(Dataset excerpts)
==*==

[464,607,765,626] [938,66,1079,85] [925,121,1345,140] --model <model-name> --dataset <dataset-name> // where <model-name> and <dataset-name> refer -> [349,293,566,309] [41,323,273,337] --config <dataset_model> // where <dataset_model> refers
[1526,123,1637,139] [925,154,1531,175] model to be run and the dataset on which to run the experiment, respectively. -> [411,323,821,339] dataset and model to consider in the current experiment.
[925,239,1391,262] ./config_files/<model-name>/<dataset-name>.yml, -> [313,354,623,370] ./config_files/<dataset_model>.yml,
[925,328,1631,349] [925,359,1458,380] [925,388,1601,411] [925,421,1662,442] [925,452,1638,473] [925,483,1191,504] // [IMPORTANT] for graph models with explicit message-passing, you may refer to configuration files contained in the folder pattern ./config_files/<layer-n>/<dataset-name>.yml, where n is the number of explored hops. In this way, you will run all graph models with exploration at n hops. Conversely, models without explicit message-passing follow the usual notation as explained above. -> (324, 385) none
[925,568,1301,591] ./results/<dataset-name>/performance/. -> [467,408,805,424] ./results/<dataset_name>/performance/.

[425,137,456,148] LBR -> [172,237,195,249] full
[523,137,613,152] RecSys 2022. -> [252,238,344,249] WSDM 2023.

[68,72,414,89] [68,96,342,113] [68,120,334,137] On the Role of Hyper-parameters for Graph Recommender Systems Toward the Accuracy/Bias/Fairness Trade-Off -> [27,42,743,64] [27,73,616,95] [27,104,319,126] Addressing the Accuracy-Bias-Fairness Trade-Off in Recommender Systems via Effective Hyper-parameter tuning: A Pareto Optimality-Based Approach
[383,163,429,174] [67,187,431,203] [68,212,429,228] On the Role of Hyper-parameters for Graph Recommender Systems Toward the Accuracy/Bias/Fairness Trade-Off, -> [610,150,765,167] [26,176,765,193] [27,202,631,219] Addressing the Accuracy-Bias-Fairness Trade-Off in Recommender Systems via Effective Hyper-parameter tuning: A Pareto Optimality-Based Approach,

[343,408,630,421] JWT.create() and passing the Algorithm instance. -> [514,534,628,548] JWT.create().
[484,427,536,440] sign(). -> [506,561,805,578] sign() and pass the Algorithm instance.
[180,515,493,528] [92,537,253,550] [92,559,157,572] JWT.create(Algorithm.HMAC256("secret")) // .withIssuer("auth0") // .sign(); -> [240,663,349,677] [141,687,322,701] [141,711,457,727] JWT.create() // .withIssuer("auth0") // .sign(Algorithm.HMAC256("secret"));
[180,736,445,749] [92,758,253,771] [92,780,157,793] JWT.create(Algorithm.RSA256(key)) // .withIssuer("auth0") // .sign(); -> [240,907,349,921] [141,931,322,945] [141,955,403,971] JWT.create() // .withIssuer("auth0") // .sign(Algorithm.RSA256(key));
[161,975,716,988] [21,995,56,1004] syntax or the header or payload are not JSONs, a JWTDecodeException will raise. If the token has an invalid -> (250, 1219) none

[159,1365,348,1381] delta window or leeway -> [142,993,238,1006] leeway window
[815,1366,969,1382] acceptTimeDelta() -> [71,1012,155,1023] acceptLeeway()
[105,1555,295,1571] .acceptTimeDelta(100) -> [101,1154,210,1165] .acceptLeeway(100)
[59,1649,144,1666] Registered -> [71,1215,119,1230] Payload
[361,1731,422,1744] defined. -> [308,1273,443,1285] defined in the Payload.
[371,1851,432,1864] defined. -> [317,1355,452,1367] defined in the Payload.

==*==

◆ ABOUT THIS TASK
Please restate the preceding entries word for word.

◆ RESPONSE TO THE TASK
[464,607,765,626] [938,66,1079,85] [925,121,1345,140] --model <model-name> --dataset <dataset-name> // where <model-name> and <dataset-name> refer -> [349,293,566,309] [41,323,273,337] --config <dataset_model> // where <dataset_model> refers
[1526,123,1637,139] [925,154,1531,175] model to be run and the dataset on which to run the experiment, respectively. -> [411,323,821,339] dataset and model to consider in the current experiment.
[925,239,1391,262] ./config_files/<model-name>/<dataset-name>.yml, -> [313,354,623,370] ./config_files/<dataset_model>.yml,
[925,328,1631,349] [925,359,1458,380] [925,388,1601,411] [925,421,1662,442] [925,452,1638,473] [925,483,1191,504] // [IMPORTANT] for graph models with explicit message-passing, you may refer to configuration files contained in the folder pattern ./config_files/<layer-n>/<dataset-name>.yml, where n is the number of explored hops. In this way, you will run all graph models with exploration at n hops. Conversely, models without explicit message-passing follow the usual notation as explained above. -> (324, 385) none
[925,568,1301,591] ./results/<dataset-name>/performance/. -> [467,408,805,424] ./results/<dataset_name>/performance/.

[425,137,456,148] LBR -> [172,237,195,249] full
[523,137,613,152] RecSys 2022. -> [252,238,344,249] WSDM 2023.

[68,72,414,89] [68,96,342,113] [68,120,334,137] On the Role of Hyper-parameters for Graph Recommender Systems Toward the Accuracy/Bias/Fairness Trade-Off -> [27,42,743,64] [27,73,616,95] [27,104,319,126] Addressing the Accuracy-Bias-Fairness Trade-Off in Recommender Systems via Effective Hyper-parameter tuning: A Pareto Optimality-Based Approach
[383,163,429,174] [67,187,431,203] [68,212,429,228] On the Role of Hyper-parameters for Graph Recommender Systems Toward the Accuracy/Bias/Fairness Trade-Off, -> [610,150,765,167] [26,176,765,193] [27,202,631,219] Addressing the Accuracy-Bias-Fairness Trade-Off in Recommender Systems via Effective Hyper-parameter tuning: A Pareto Optimality-Based Approach,

[343,408,630,421] JWT.create() and passing the Algorithm instance. -> [514,534,628,548] JWT.create().
[484,427,536,440] sign(). -> [506,561,805,578] sign() and pass the Algorithm instance.
[180,515,493,528] [92,537,253,550] [92,559,157,572] JWT.create(Algorithm.HMAC256("secret")) // .withIssuer("auth0") // .sign(); -> [240,663,349,677] [141,687,322,701] [141,711,457,727] JWT.create() // .withIssuer("auth0") // .sign(Algorithm.HMAC256("secret"));
[180,736,445,749] [92,758,253,771] [92,780,157,793] JWT.create(Algorithm.RSA256(key)) // .withIssuer("auth0") // .sign(); -> [240,907,349,921] [141,931,322,945] [141,955,403,971] JWT.create() // .withIssuer("auth0") // .sign(Algorithm.RSA256(key));
[161,975,716,988] [21,995,56,1004] syntax or the header or payload are not JSONs, a JWTDecodeException will raise. If the token has an invalid -> (250, 1219) none

[159,1365,348,1381] delta window or leeway -> [142,993,238,1006] leeway window
[815,1366,969,1382] acceptTimeDelta() -> [71,1012,155,1023] acceptLeeway()
[105,1555,295,1571] .acceptTimeDelta(100) -> [101,1154,210,1165] .acceptLeeway(100)
[59,1649,144,1666] Registered -> [71,1215,119,1230] Payload
[361,1731,422,1744] defined. -> [308,1273,443,1285] defined in the Payload.
[371,1851,432,1864] defined. -> [317,1355,452,1367] defined in the Payload.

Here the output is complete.